Arrow backends
Conecta currently supports three arrow backends:
The default one is pyarrow
, you can change it with return_backend
from conecta import read_sql
table = read_sql(
"postgres://user:password@localhost:5432",
queries=['select l_orderkey from lineitem'],
partition_on='l_orderkey',
partition_num=4,
return_backend='arro3' # <--------- change here
)
Why different arrow backends?
Libraries like pyarrow
or nanoarrow
are implementations of the arrow specification,
which is not tied to a programming language, each have different properties and advantages
that you can take advantage of. If you come across an advantage that is not documented here,
please contribute it!
arro3
The package size is significantly smaller (2.2-2.9MB) than pyarrow
's (26-45MB), depending on the
system.
It is less feature-complete but is perfectly fine if you are just loading data in e.g. Polars.
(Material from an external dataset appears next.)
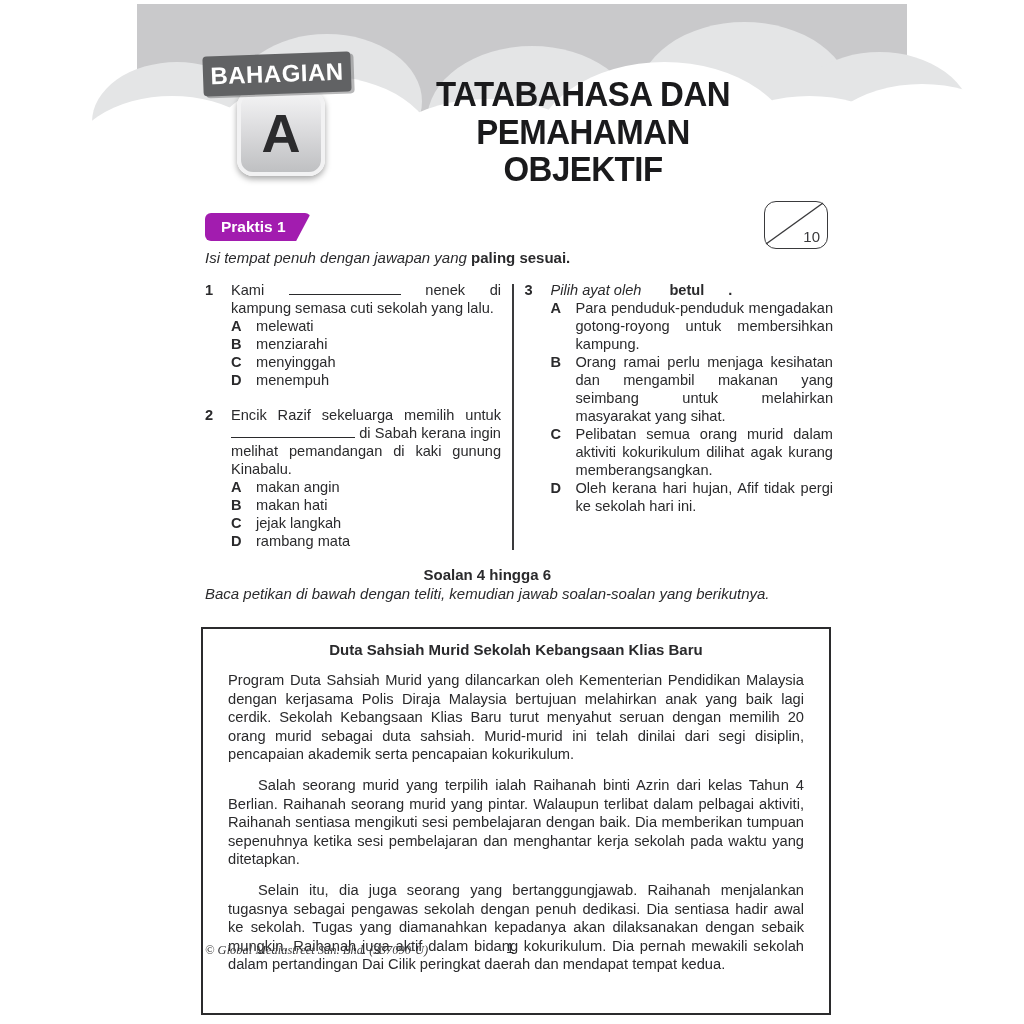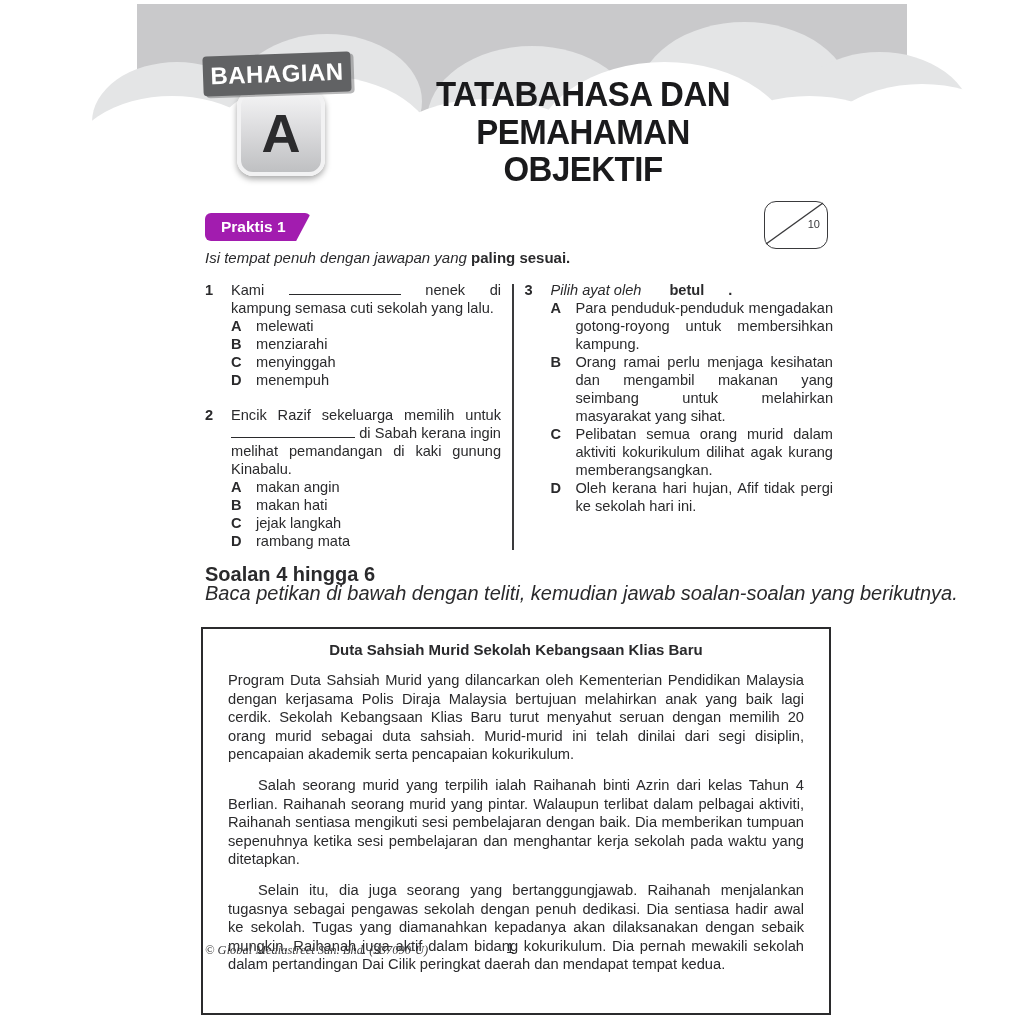"10" .score-total { bottom: 18px -> 3px; font-size: 11px -> 15px }
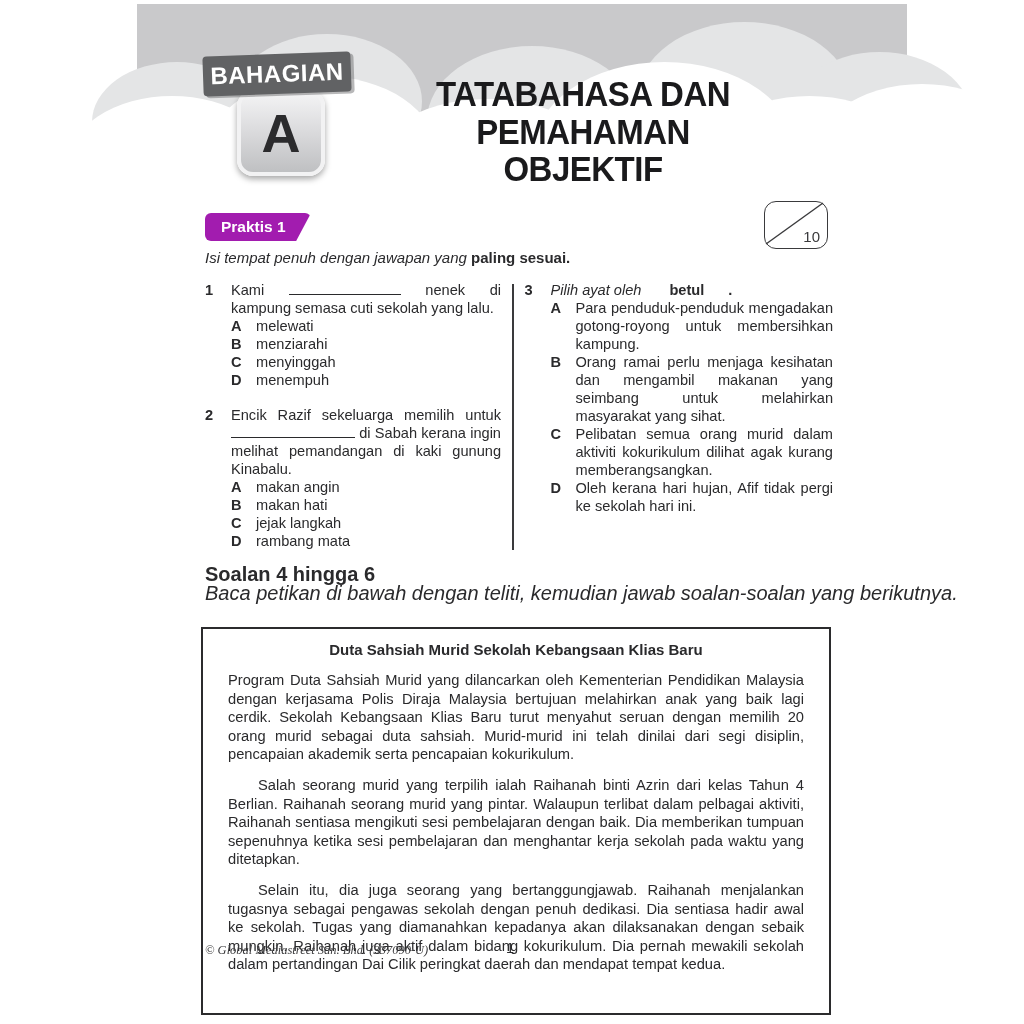"Soalan 4 hingga 6" .section-head { font-size: 20px -> 15px; text-align: none -> center }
Creating
a polars dataframe from an arro3
table can be measurably faster than pyarrow
in some datasets.
Additionally, releases are typically faster and paired with the latest arrow version.
import timeit
from conecta import read_sql
times = 10
result = timeit.timeit(
"""
t = read_sql(
"postgres://postgres:[email protected]:5400",
queries=['select l_orderkey from lineitem10x'],
partition_on='l_orderkey',
partition_num=4,
return_backend='arro3' # pyarrow
)
df = polars.from_arrow(t)
""", globals=globals(), number=times,
)
print(result / times)
0.4460104392997891s for pyarrow
0.33837970568998571s for arro3
In this benchmark arro3 is ~24% faster than pyarrow.
pyarrow
It Is the most popular one, feature-full and generally available in many environments, it is the default backend for compatability reasons. The main disadvantage is that it is very heavy dependency, and you might not need all the features.
nanoarrow
Returns an ArrayStream
which your application might benefit from.